Stephen A. Smith and Skip Bayless proved you can go home again as the former partners successfully reunited for the first time in 10 years on First Take.
Smith and Bayless showed they’ve still got it. Nobody has ever had better chemistry when it comes to verbal combat. Friday’s mano-a-mano was the best TV performance I’ve seen out of both of them in months. For years, they debated a succession of cream puffs who couldn’t keep up. They were often bored and producing boring TV. On Friday, they were engaged and ready to rumble. They bring out the best in each other.
The duo is an expert at inflaming an audience. Bayless wasted no time demoting LeBron James, his longtime punching bag, to No. 9 on his all-time list of NBA players. Genius. It was the kind of rage-bait opinion that Bayless specializes in. Smith (who had James at No. 2 behind Michael Jordan) said Bayless could be banned from TV for enunciating such “drivel” and “blashphemy” on TV.
Like the Eagles at The Sphere, these two know how to play the hits. Nostalgia is powerful. If you closed your eyes, you’d think you were back in 2012 as Smith and Bayless debated whether LeBron “The Frozen One” James possessed a “clutch gene.” Or whether Tim Tebow, an NFL bust with only one playoff win to his credit, could have been a superstar.

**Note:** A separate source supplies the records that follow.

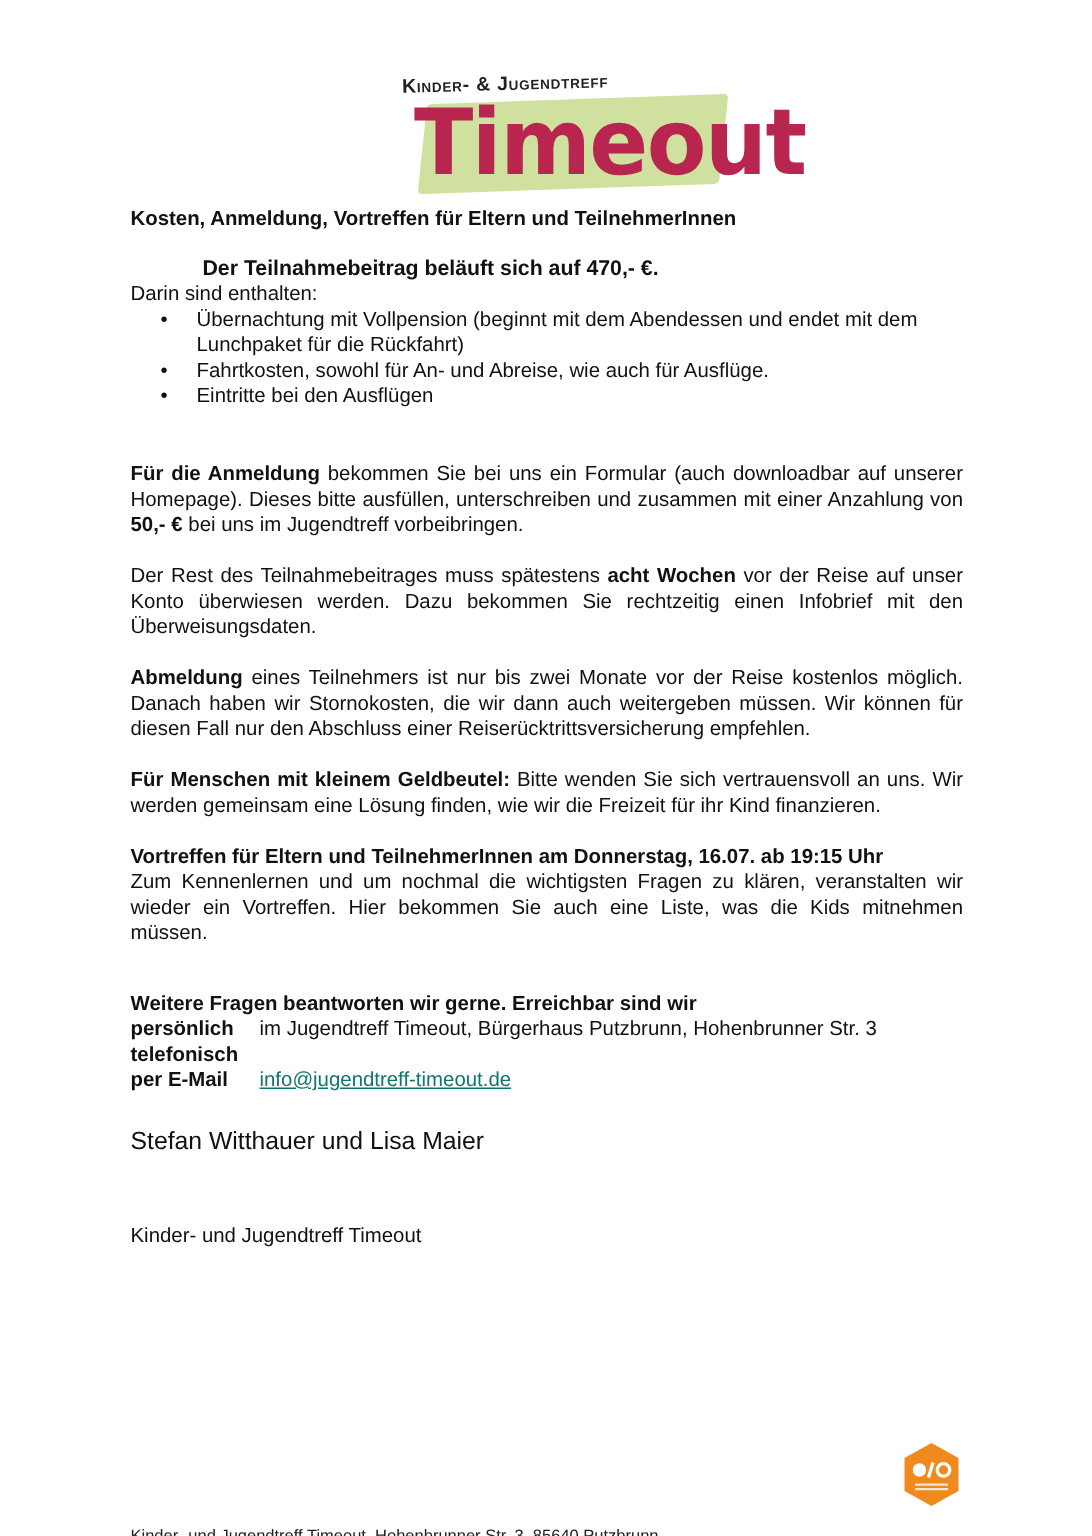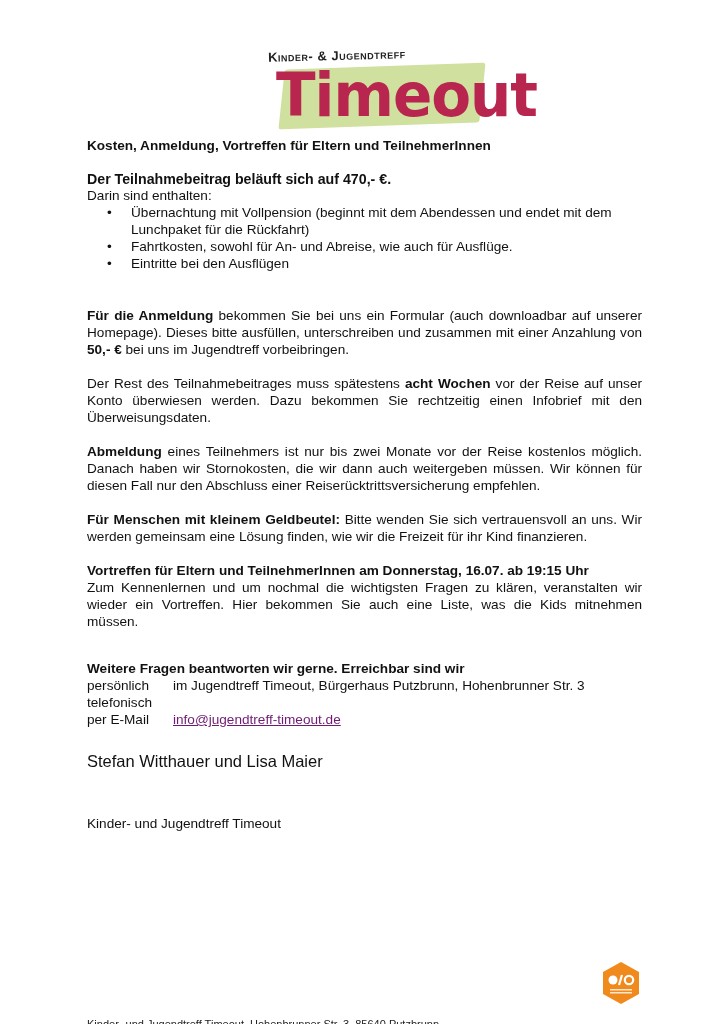"Der Teilnahmebeitrag beläuft sich auf" .price { margin-left: none -> 48px }
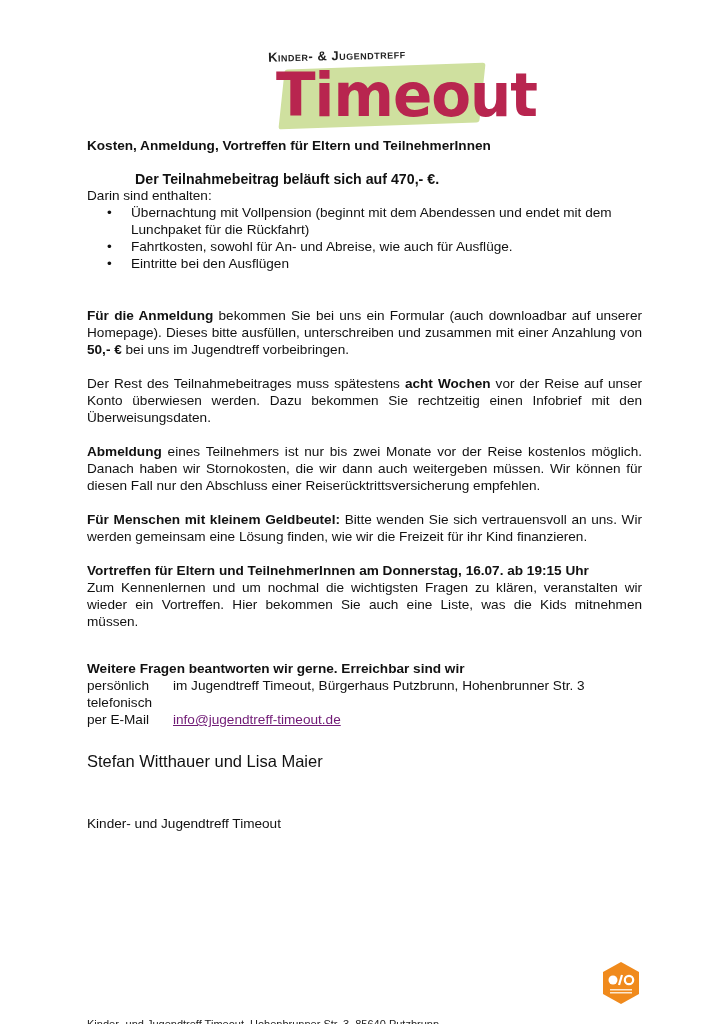"persönlich" .contact .lbl { font-weight: normal -> bold }
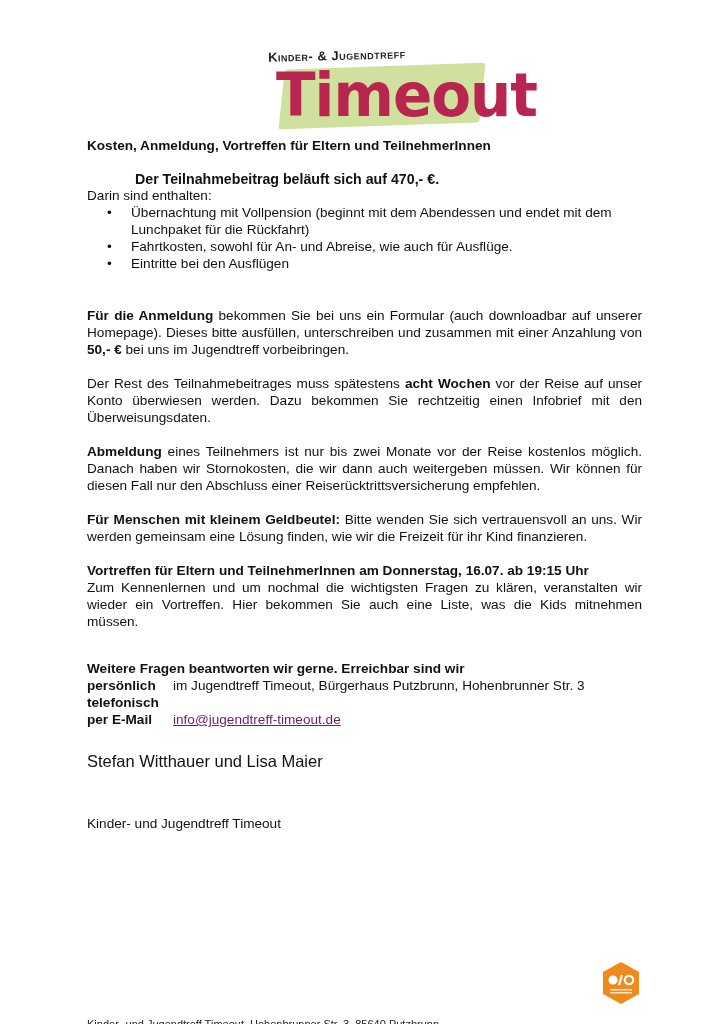"info@jugendtreff-timeout.de" .contact a { color: #701a75 -> #0f766e }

Smith mocked Bayless’s pom-pom-waving support for the Cowboys. He laughingly showed a video of Bayless throwing his Dak Prescott jersey into a trash can like a disappointed little kid. Bayless countered by criticizing Smith’s support of the Knicks, complete with a bad attempt at a New YAWK accent. Bayless also reached for a golden oldie by calling him Stephen “NAY”-Smith after basketball founder James Naismith. As Barstool Sports personality PFT Commenter wrote on X/Twitter: “Skip unleashing ‘Stephen NAYsmith’ as a nickname for SAS after 10 years apart is some count of Monte Cristo shit. When a revenge plot comes to life.”
They showed again that their on-air styles mesh. For all the talk about Smith being “Screaming A,” his sports takes are usually mainstream. Smith is at his best when he’s counterpunching. Bayless, on the other hand, is the best at coming up with outrageous opinions. That’s why Bayless making himself moderator of FS1’s old Undisputed didn’t work. He effectively neutered himself.
When Stephen A. counterpunches Bayless, it can be laugh-out-loud funny. Their dynamic reminds me of the classic Dave Chappelle skit where Charlie Murphy calls Rick James a “habitual line-stepper.” Smith is at his best when Bayless steps over the line—and Stephen A. calmly and decisively checks him.
If ESPN is smart, they’ll bring back both Bayless and Shannon Sharpe as recurring song partners for Smith. It would create a murderers’ row of embrace debate TV talent during the NFL and NBA seasons. First Take has been No. 1 for 15 years. It would guarantee another decade of dominance in the show’s weekday morning time slot. It would keep Smith happy at a time when the network’s biggest star is weighing potential moves into politics, entertainment, and late night TV.
There’s nobody in sports TV more competitive than Smith. He’s the star and executive producer of ESPN’s biggest morning show. But the studio shows before and after First Take’s 10 a.m. to 12 noon time slot are gaining on him.
Take the most recent viewership numbers. In April, First Take averaged 491,000 viewers, up 6%, according to Nielsen Big Data + Panel. But Mike Greenberg’s Get Up averaged 447,000 viewers from 8 a.m. to 10 a.m. ET. That was up 24%. And The Pat McAfee Show averaged 430,000 on linear/digital from 12 noon to 2 p.m. ET. That was up 29% on linear-only.
If ESPN walks into Disney’s upfront next week and announces both Bayless and Sharpe will regularly appear with Smith and new moderator Shae Cornette, Madison Avenue would love it.
My ESPN sources say a return engagement by Bayless is not under consideration—at least not yet. Then again, the Worldwide Leader previously indicated Bayless was persona non grata. Yet there he was, larger than life on Friday, clearly relishing his return to the spotlight from the TV wilderness.
It was also interesting to see Bayless, one of the most loathed personalities in sports TV history, draw praise on social media. “First Take isn’t my cup of tea but the show is just better with Skip on it,” tweeted Christine Golic.
There was a telling moment at the end of Friday’s show, when Smith chided Cornette for agreeing with Bayless’s opinion that he’d won the day’s debates. “I don’t know if he’s coming back or not. I gotta be nice,” she said with a smile.
As my FOS colleague Ryan Glasspiegel tweeted: “Crystal Ball. This won’t be Skip’s last time on First Take.” Following Friday’s performance and the reaction to it, it’s tough to disagree.